Start of Supplied material
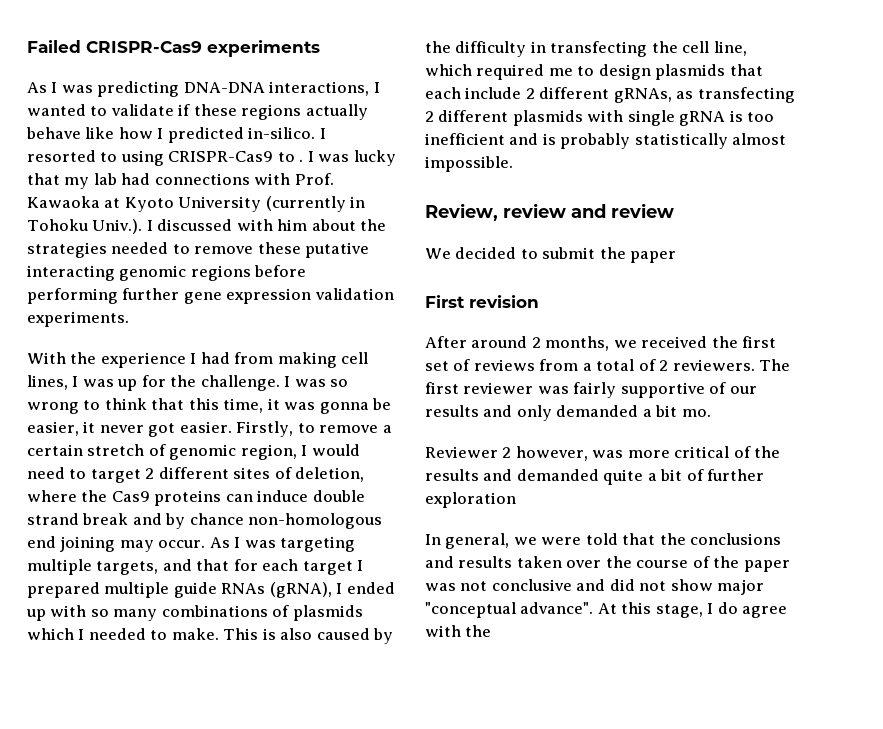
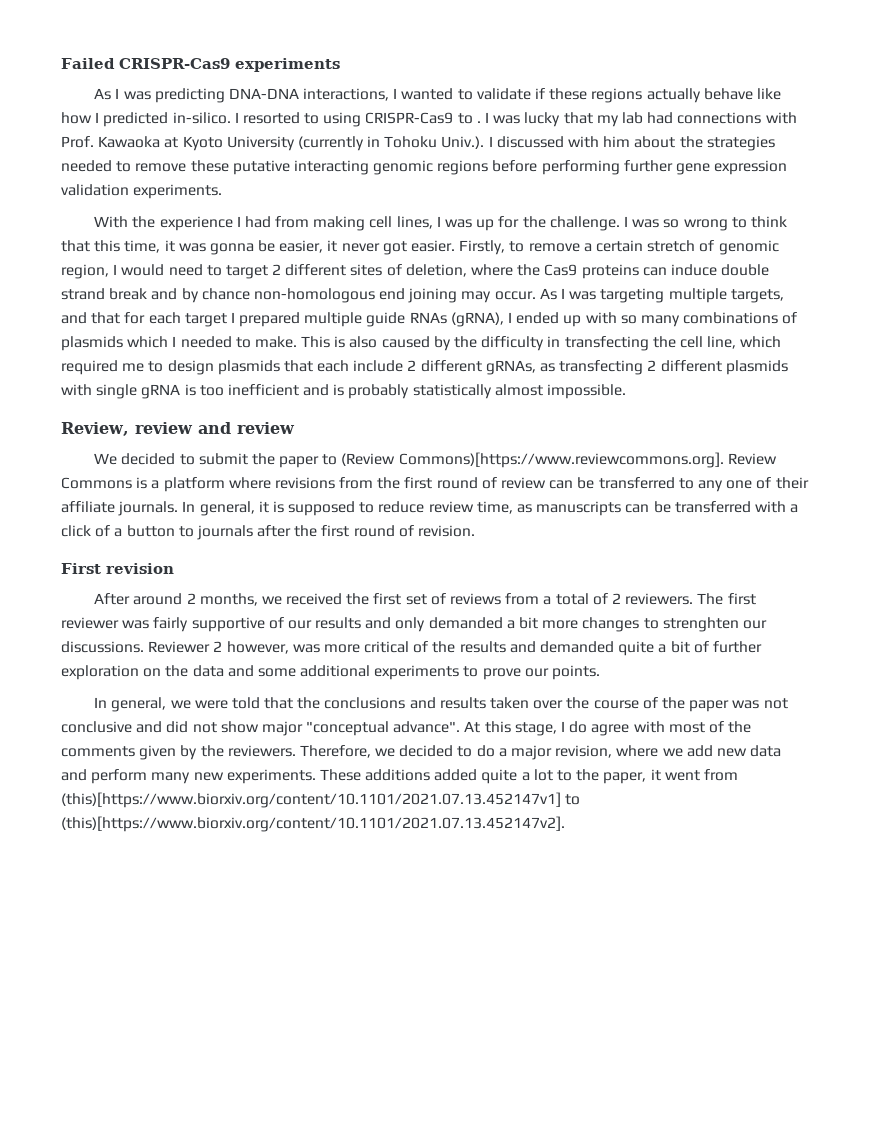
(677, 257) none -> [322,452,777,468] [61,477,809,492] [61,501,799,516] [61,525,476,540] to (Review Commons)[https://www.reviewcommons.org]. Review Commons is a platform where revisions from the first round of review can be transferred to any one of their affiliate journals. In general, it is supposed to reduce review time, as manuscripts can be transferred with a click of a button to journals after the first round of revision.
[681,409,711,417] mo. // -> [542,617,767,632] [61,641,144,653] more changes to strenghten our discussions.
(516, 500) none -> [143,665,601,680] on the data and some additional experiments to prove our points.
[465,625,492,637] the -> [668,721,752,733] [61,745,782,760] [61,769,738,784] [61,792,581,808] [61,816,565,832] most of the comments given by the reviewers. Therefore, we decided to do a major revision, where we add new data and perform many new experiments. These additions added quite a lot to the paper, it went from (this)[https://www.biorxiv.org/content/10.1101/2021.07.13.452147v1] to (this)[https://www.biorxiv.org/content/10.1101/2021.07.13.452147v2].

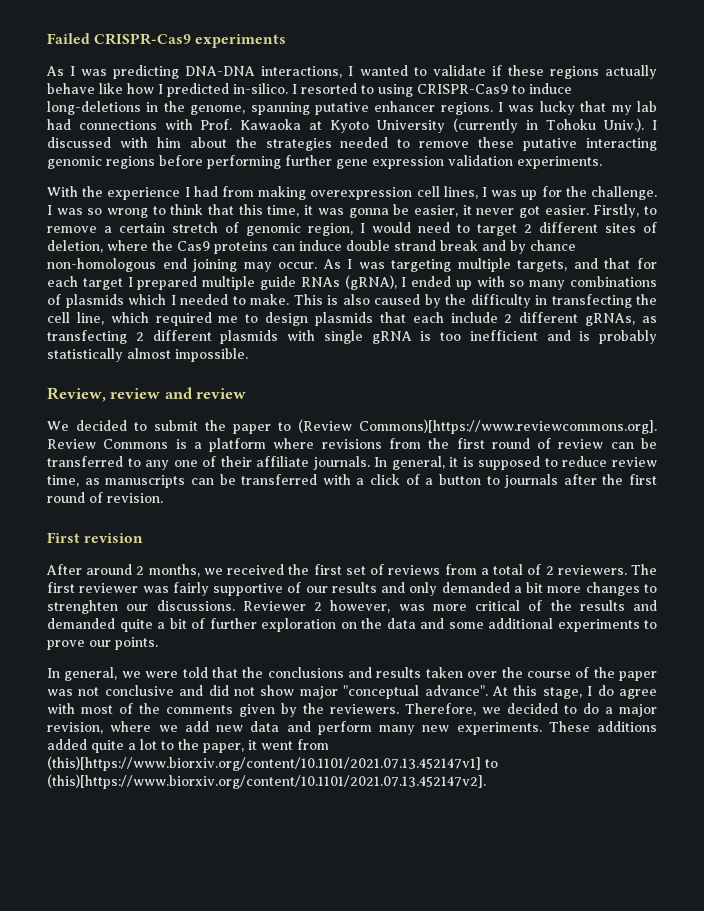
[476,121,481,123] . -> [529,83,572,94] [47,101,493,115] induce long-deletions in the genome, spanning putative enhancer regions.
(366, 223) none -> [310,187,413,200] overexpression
End of Supplied material
* [Assigned task]
Pick out every line above that contains the word "https" and copy it.

* [Solution]
(677, 257) none -> [322,452,777,468] [61,477,809,492] [61,501,799,516] [61,525,476,540] to (Review Commons)[https://www.reviewcommons.org]. Review Commons is a platform where revisions from the first round of review can be transferred to any one of their affiliate journals. In general, it is supposed to reduce review time, as manuscripts can be transferred with a click of a button to journals after the first round of revision.
[465,625,492,637] the -> [668,721,752,733] [61,745,782,760] [61,769,738,784] [61,792,581,808] [61,816,565,832] most of the comments given by the reviewers. Therefore, we decided to do a major revision, where we add new data and perform many new experiments. These additions added quite a lot to the paper, it went from (this)[https://www.biorxiv.org/content/10.1101/2021.07.13.452147v1] to (this)[https://www.biorxiv.org/content/10.1101/2021.07.13.452147v2].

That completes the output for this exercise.